### Material provided
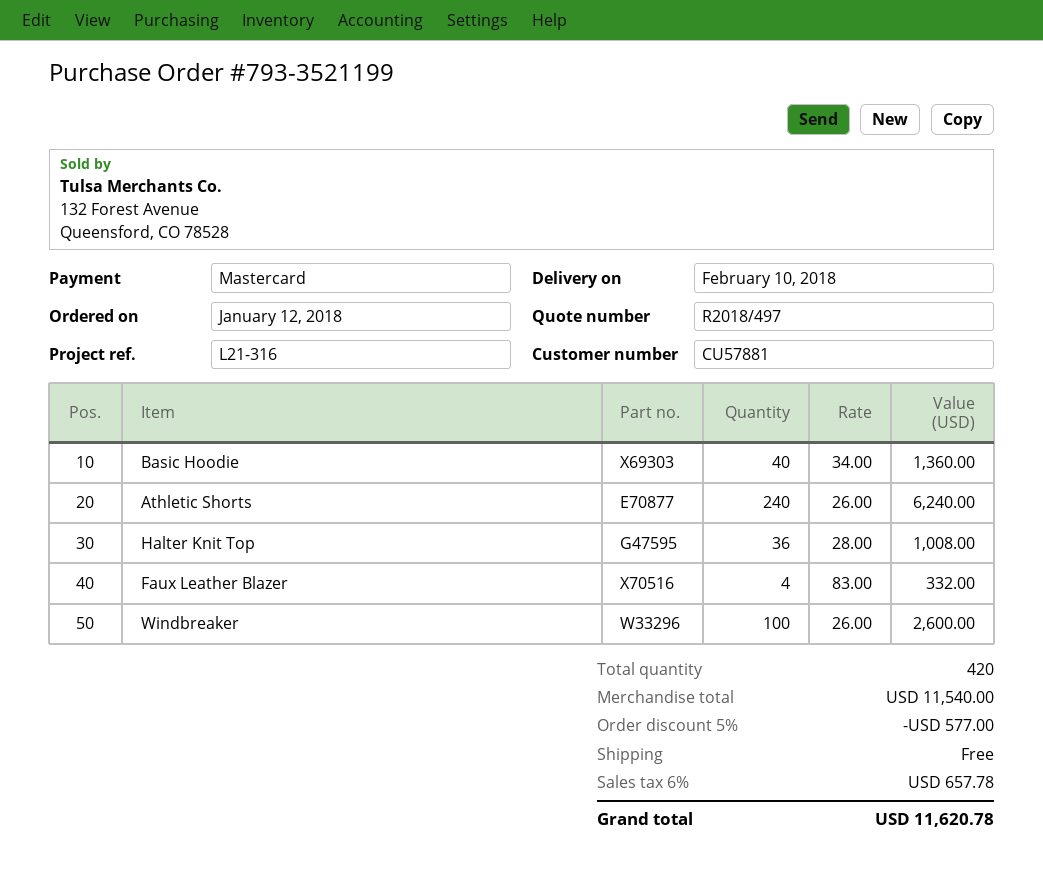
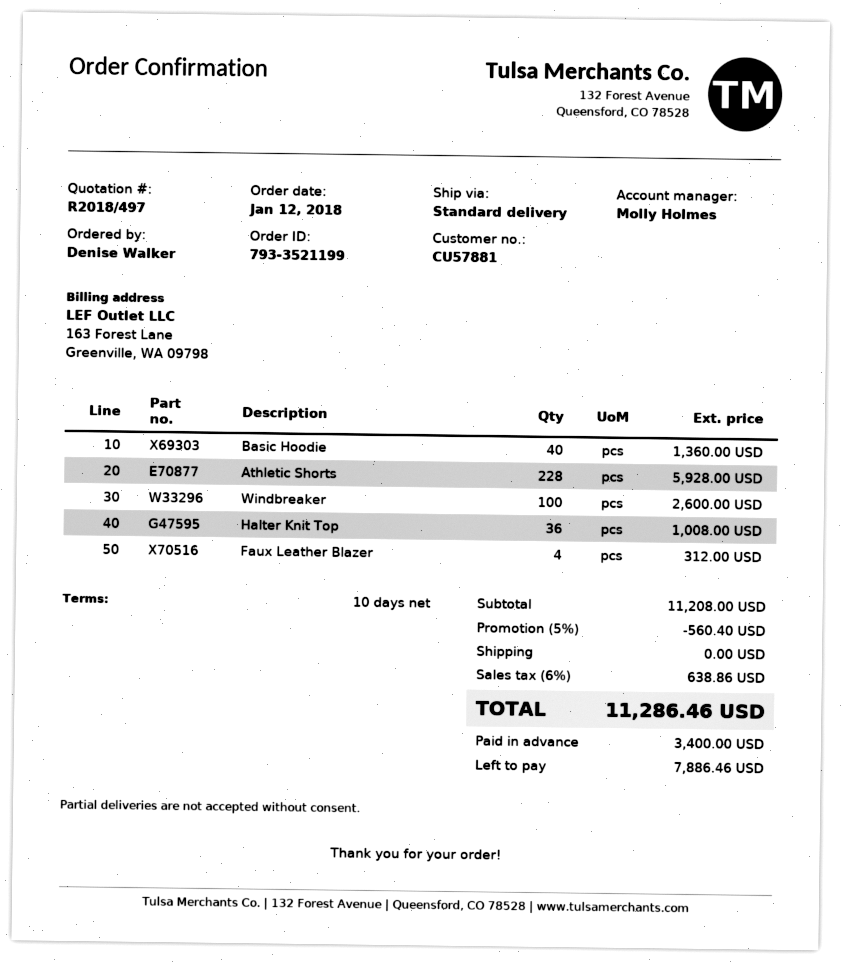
Athletic Shorts: 240 for 6240.00 -> 228 for 5928.00
Faux Leather Blazer: 4 for 332.00 -> 4 for 312.00
subtotal: 11540.00 -> 11208.00
discount: 5% = 577.00 -> 5% = 560.40
tax: 6% = 657.78 -> 6% = 638.86
total: 11620.78 -> 11286.46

### The problem
What the reply must contain is an exact transcription of the data above and none of its pictures.

### Response below
Athletic Shorts: 240 for 6240.00 -> 228 for 5928.00
Faux Leather Blazer: 4 for 332.00 -> 4 for 312.00
subtotal: 11540.00 -> 11208.00
discount: 5% = 577.00 -> 5% = 560.40
tax: 6% = 657.78 -> 6% = 638.86
total: 11620.78 -> 11286.46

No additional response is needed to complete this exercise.